I'll respond to this point. It is important.

In my case, you are hearing me dead wrong.

The bottom line for me: When race is relevant, we should talk about it. When it's not, we shouldn't. At the end of the day, I want a world that deems race--and particularly racial categories--as a crude primitive fundamentally bs concept created centuries ago for a litany of social, political and economic purposes.

Humankind needs to flush race down the toilet. That is my basic unvarnished view.

But this is not easy to do. We haven't even taken the dump yet. We are still constipated. (Frankly, some of us seem to prefer constipation.) While the ultimate goal remains the same, first things first. (Sorry about the analogy. It works.)

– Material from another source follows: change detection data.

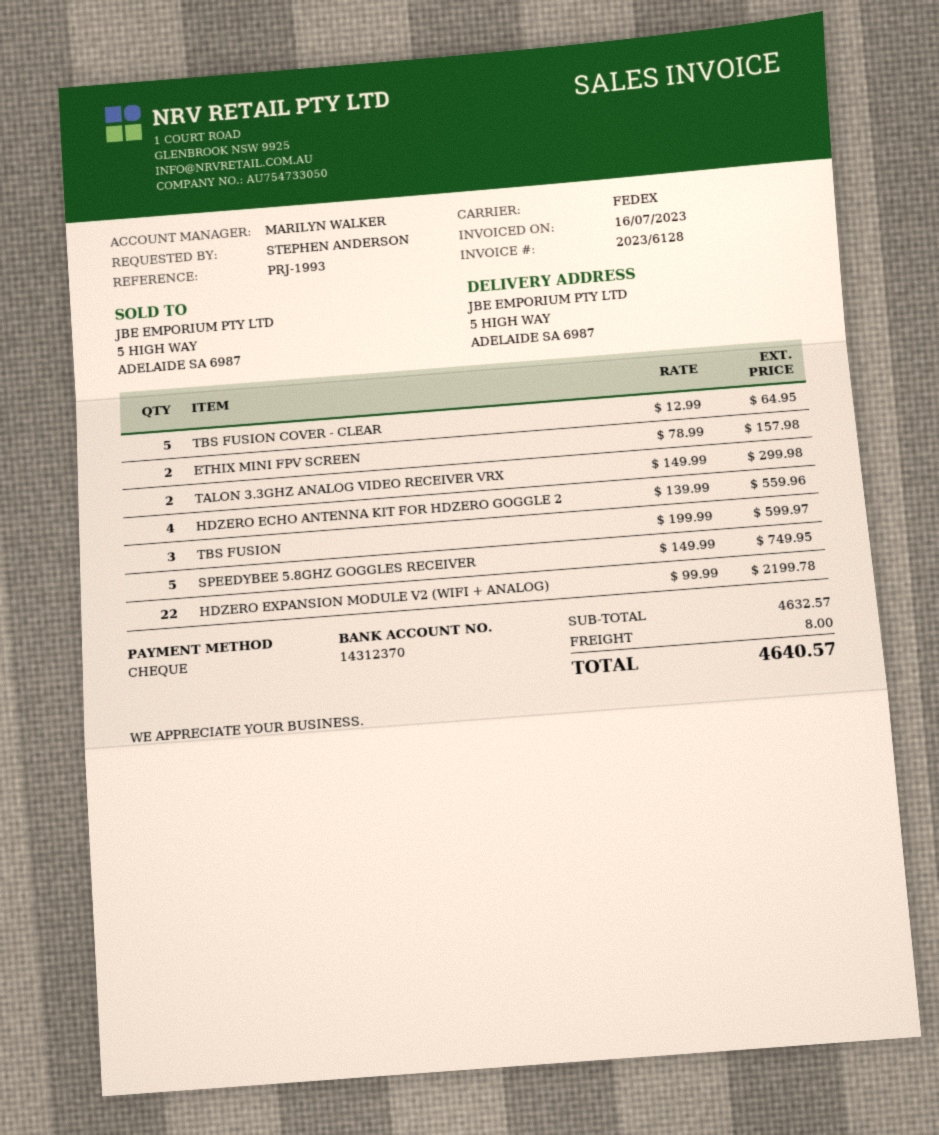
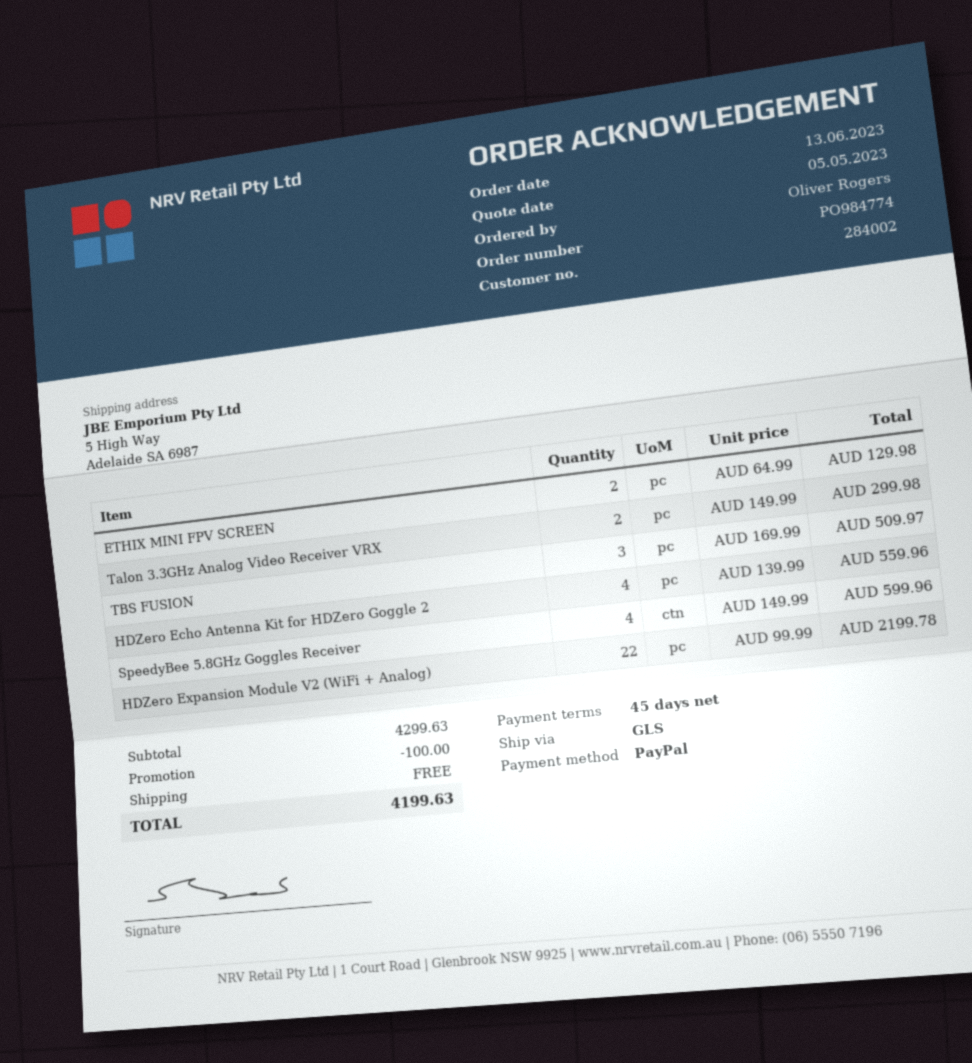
ordered by: STEPHEN ANDERSON -> Oliver Rogers
payment method: cheque -> PayPal
shipping method: FedEx -> GLS
TBS FUSION COVER - CLEAR: 5 x 12.99 = 64.95 -> none
ETHIX MINI FPV SCREEN: 2 x 78.99 = 157.98 -> 2 x 64.99 = 129.98
TBS FUSION: 3 x 199.99 = 599.97 -> 3 x 169.99 = 509.97
SPEEDYBEE 5.8GHZ GOGGLES RECEIVER: 5 x 149.99 = 749.95 -> 4 x 149.99 = 599.96
subtotal: 4632.57 -> 4299.63
discount: none -> 100.00
shipping: 8.00 -> 0.00
total: 4640.57 -> 4199.63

Recognizing differences among people doesn't bother me. But doing it via the prism of race--as the world defines it today--is dumb and deleterious for society. I think of colorblindness as a catch-all synonym for this general point of view. Like many terms, colorblindness is subject to interpretation.

*I* think it exists on a spectrum. Case in point: I like Black excellence. I hate Black ignorance and stupidity. But at the end of the day, terms like "Black" and "White" are bullsh** to me. So why do I use them?

Well, it's not because they mean s*** to me personally. It's because they mean a lot to the society I live in, and pragmatically, I cannot operate outside of society.

But I draw the lines according to my principles.

A racial issue that used to (and still does) concern me in a big way is beauty standards: Colorism. Light skin versus dark skin. "White"/"Asian" hair versus "Black" hair. Eurocentrism, etc.

When the natural hair movement took root among African-American women, I was quite pleased, simply because something had to counter the perpetual disgusting message to Black females and other darker-skinned females throughout the globe.

It was not an issue we could address by not talking about race. I would have to be a fool to think otherwise, and I am anything but that.

But at the end of the day, race is still bullsh** and colorblind is the proper direction. I remain clear about that and will not veer from that.

MY desire for a colorblind society starts on the ground. On the individual level. It is a process. It is not about flipping a switch. You will never hear me say, "Just stop talking about race!" with zero qualifiers. But I WILL say stop talking about race when it's not the issue.

Example: You will never see me date a woman because she belongs to a certain racial category, and you will never see me give a damn about anyone who thinks that I do. You will never see me pick friends or associates based on race, and you will never see me give a damn about anyone who thinks that I do.

You will never see me mistrust a person because they do or don't fit a certain racial category; etc.

I am somewhat different from, say, Kmele, who is a self-described race abolitionist. Kmele refuses to use racial terms to describe anybody.

I get his thought process. I honestly respect it. But it's not practical enough for my life. But Kmele and I still share the same goal.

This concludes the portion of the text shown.